Ambas, según su padre, tenían un porvenir inmenso. El licenciado González Guiot estaba decidido a gastar la fortuna que tenía, la heredada de sus padres, la heredada de su mujer, y, la más cuantiosa, la mal habida en los tortuosos negocios públicos a que las circunstancias lo obligaron, en la educación de sus hijas, a cuya disposición puso los mejores maestros. Pasaron largas temporadas en Italia; Celeste vivió unos semestres en Inglaterra en colegios magníficos. Viajaron por todas partes, oyeron y vieron todo lo que necesitaban oír y ver y cenaron con Enescu, con directores de orquesta rusos, con príncipes polacos, con la Karsavina y la Galli-Curci, y también con Lasseca y con De Falla. Sólo que Celeste sabía que todo eso era accesorio, que lo que en verdad necesitaba era un hombre y por eso conoció a muchos y al final se casó con un español bárbaro al que aborreció muy pronto, mientras que Lorenza, ¡Lorenza estaba destinada a cosas superiores!, siguió educando su voz, acumulando saber con un tesón de hormiga, rodeada por la pequeña corte de maestros, críticos y admiradores que en redor suyo había congregado su padre.

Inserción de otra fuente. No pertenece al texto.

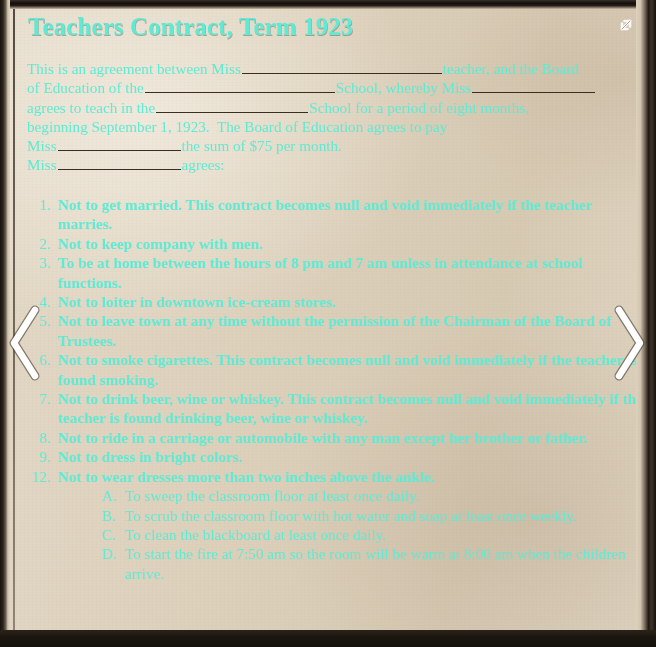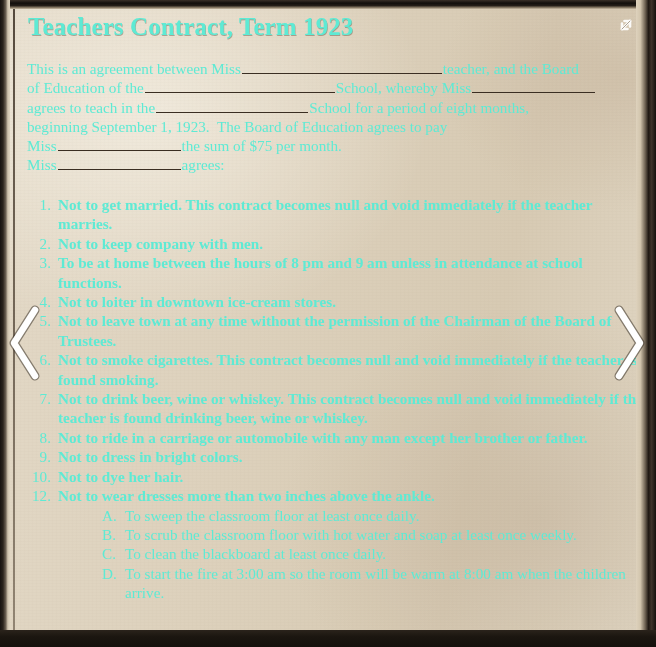--- a/index.html
+++ b/index.html
@@ -203,7 +203,7 @@
       </div>
       <div class="clause">
         <span class="clause-num">3.</span>
-        <span class="clause-text">To be at home between the hours of 8 pm and 9 am unless in attendance at school functions.</span>
+        <span class="clause-text">To be at home between the hours of 8 pm and 7 am unless in attendance at school functions.</span>
       </div>
       <div class="clause">
         <span class="clause-num">4.</span>

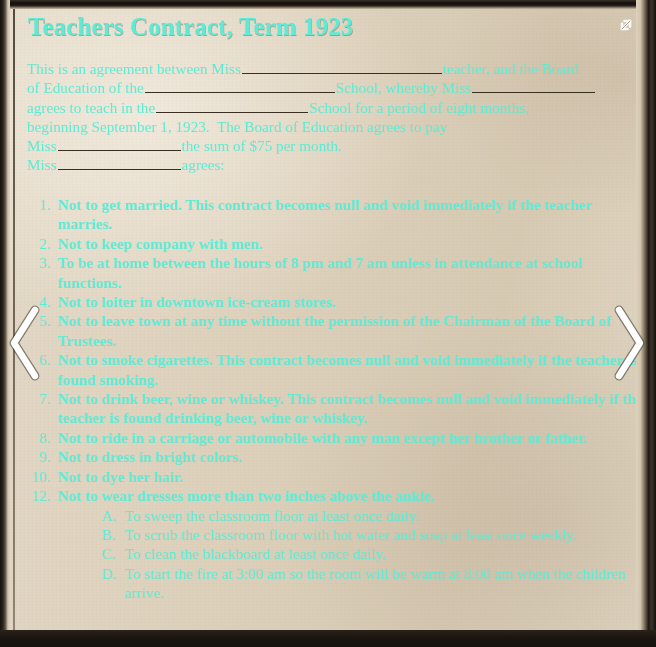--- a/index.html
+++ b/index.html
@@ -228,10 +228,6 @@
       <div class="clause">
         <span class="clause-num">9.</span>
         <span class="clause-text">Not to dress in bright colors.</span>
-      </div>
-      <div class="clause">
-        <span class="clause-num">10.</span>
-        <span class="clause-text">Not to dye her hair.</span>
       </div>
       <div class="clause">
         <span class="clause-num">12.</span>

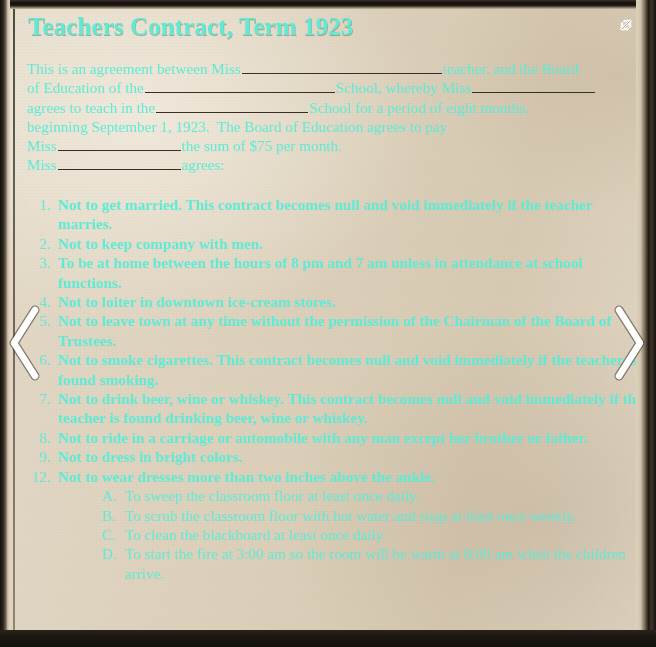--- a/index.html
+++ b/index.html
@@ -249,7 +249,7 @@
         </div>
         <div class="subclause">
           <span class="sub-letter">D.</span>
-          <span class="sub-text">To start the fire at 3:00 am so the room will be warm at 8:00 am when the children arrive.</span>
+          <span class="sub-text">To start the fire at 7:50 am so the room will be warm at 8:00 am when the children arrive.</span>
         </div>
       </div>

La primera aparición de Lorenza tuvo lugar en un espléndido parque en los alrededores de Colmar; fue una función privada donde cantó la Zerlina de Don Giovanni. Poco después se presentó en París, ¡un gran momento, una velada musical ya considerada como legendaria!; ella misma debía preguntarse a veces si en verdad había asistido o si se trataba de un sueño; fue una velada en los salones de Mme. Poliakoff, donde en presencia del mismo Ravel había cantado sus canciones. Pero las ambiciones de Lorenza eran del tamaño del Universo, como las de su padre, las de ella misma (Celeste), y las de Manolo, su marido, el español brutal que de pronto se convirtió, como todo el que frecuentaba la casa de la rue Ranelagh, al culto de la diva.

– Pero el suyo, el de mi marido, era un falso entusiasmo. A eso se debió la perdición de mi hermana.

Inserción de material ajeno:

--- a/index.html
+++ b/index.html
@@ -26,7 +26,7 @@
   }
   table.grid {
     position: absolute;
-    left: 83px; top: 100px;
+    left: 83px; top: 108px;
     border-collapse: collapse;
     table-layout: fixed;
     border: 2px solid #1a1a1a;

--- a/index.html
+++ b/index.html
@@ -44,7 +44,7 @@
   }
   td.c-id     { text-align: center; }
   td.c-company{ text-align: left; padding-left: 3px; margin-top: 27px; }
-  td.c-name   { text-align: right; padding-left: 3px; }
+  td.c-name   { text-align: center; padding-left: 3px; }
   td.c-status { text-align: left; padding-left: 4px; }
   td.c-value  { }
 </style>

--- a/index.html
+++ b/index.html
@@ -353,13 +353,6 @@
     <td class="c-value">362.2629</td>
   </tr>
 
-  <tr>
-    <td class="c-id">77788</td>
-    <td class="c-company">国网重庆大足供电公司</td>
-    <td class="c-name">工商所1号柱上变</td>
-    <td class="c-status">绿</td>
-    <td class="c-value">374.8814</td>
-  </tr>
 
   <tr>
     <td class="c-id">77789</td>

Celeste no cesaba de hablar. En reuniones posteriores se refirió a su juventud, sus amores, su matrimonio, sus infidelidades, su entusiasmo por Henry James, a cuyas protagonistas amaba compararse. Le dijo que un día había decidido cortar con toda ambición personal para entregarse al cuidado de Lorenza, la huérfana más huérfana de toda la orfandad después de la muerte del licenciado.